Using the material below, print a verbatim copy of every line from the one containing "1/17/2005: 32 -> 26" through the one containing "SPOTQUINZENAL BR, Apr 2015: none -> 0.59", inclusive, and omit the pictures.

Data records:
******************************

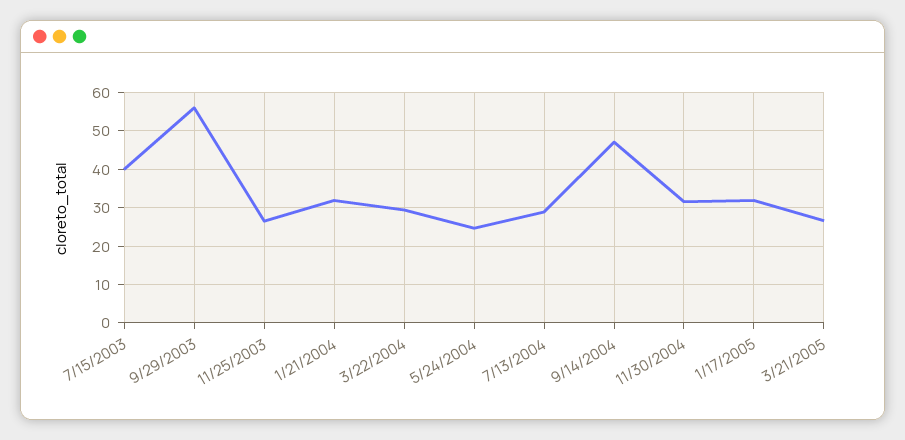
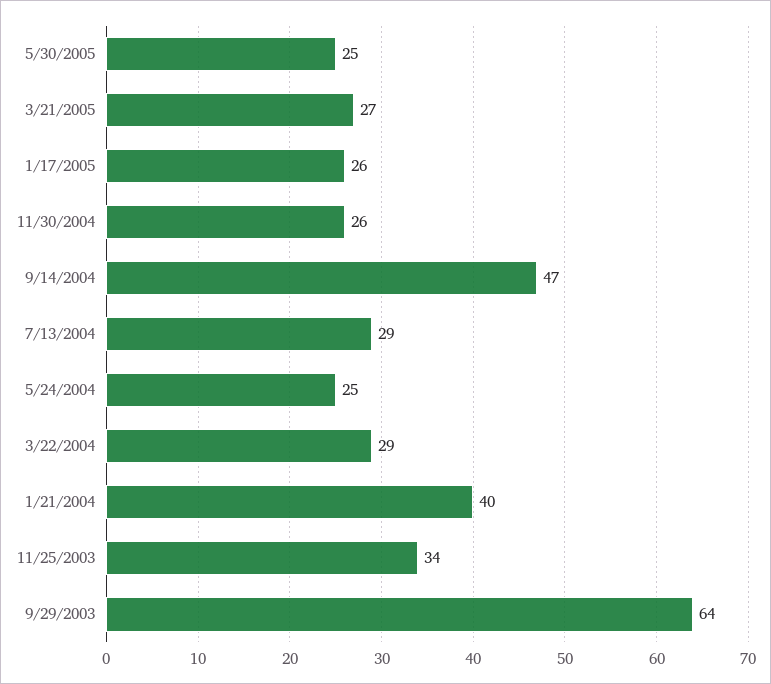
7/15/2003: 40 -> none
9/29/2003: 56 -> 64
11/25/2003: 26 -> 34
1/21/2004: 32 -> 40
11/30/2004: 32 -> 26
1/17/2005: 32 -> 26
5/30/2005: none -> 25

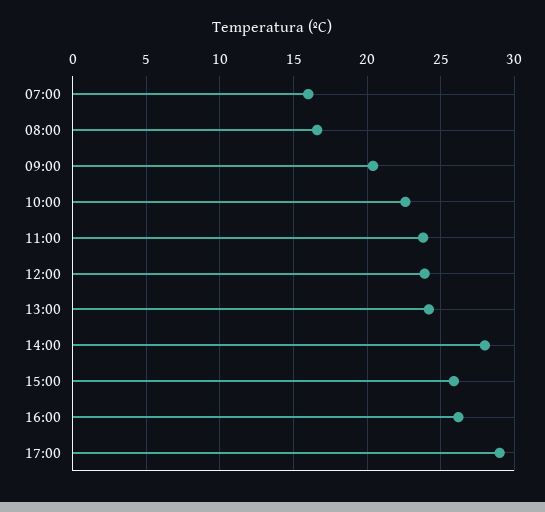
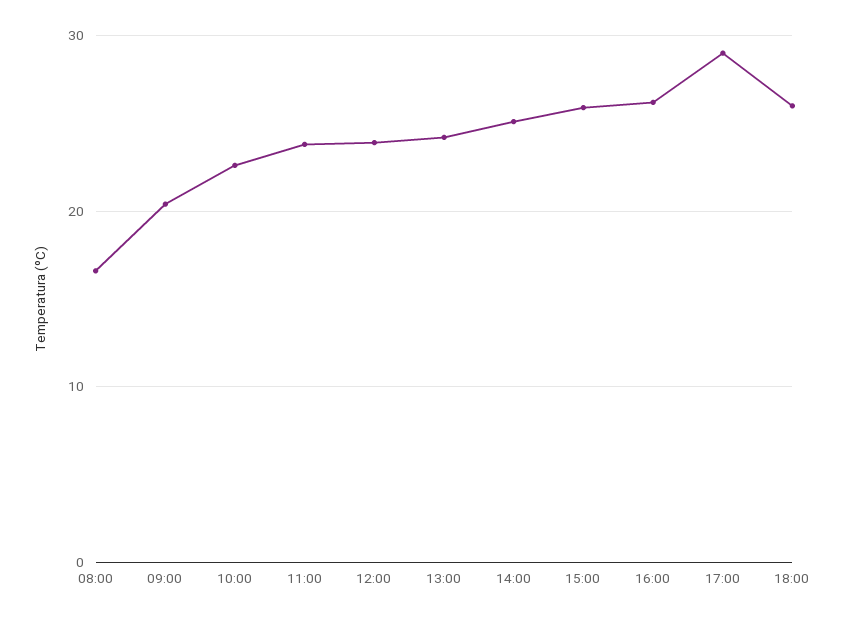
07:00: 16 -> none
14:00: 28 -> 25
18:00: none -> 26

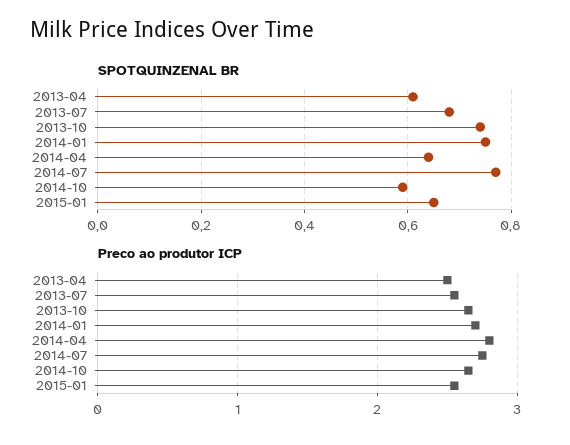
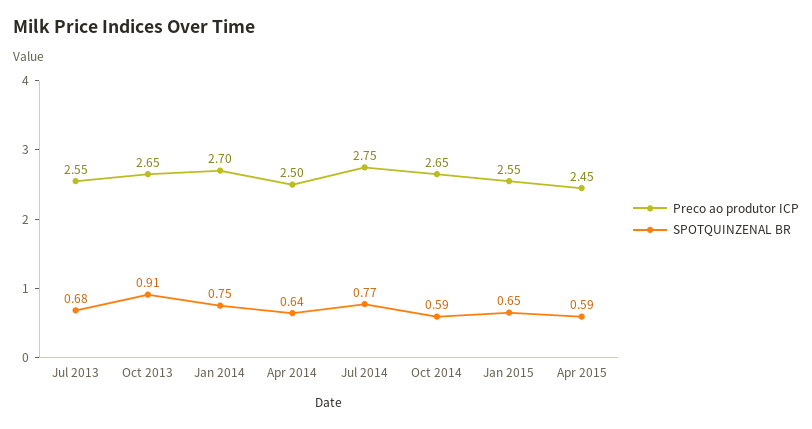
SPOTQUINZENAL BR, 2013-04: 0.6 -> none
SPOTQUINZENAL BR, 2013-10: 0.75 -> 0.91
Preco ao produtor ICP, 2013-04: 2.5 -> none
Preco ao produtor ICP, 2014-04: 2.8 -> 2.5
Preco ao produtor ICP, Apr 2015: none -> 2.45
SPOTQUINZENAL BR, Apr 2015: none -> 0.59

******************************

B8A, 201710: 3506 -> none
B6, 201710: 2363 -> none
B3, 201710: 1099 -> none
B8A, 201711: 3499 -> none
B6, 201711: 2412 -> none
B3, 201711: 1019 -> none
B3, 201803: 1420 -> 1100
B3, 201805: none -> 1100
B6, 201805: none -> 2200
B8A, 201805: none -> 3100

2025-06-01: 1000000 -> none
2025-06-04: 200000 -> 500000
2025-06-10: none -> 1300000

******************************

Exercise response:
1/17/2005: 32 -> 26
5/30/2005: none -> 25

07:00: 16 -> none
14:00: 28 -> 25
18:00: none -> 26

SPOTQUINZENAL BR, 2013-04: 0.6 -> none
SPOTQUINZENAL BR, 2013-10: 0.75 -> 0.91
Preco ao produtor ICP, 2013-04: 2.5 -> none
Preco ao produtor ICP, 2014-04: 2.8 -> 2.5
Preco ao produtor ICP, Apr 2015: none -> 2.45
SPOTQUINZENAL BR, Apr 2015: none -> 0.59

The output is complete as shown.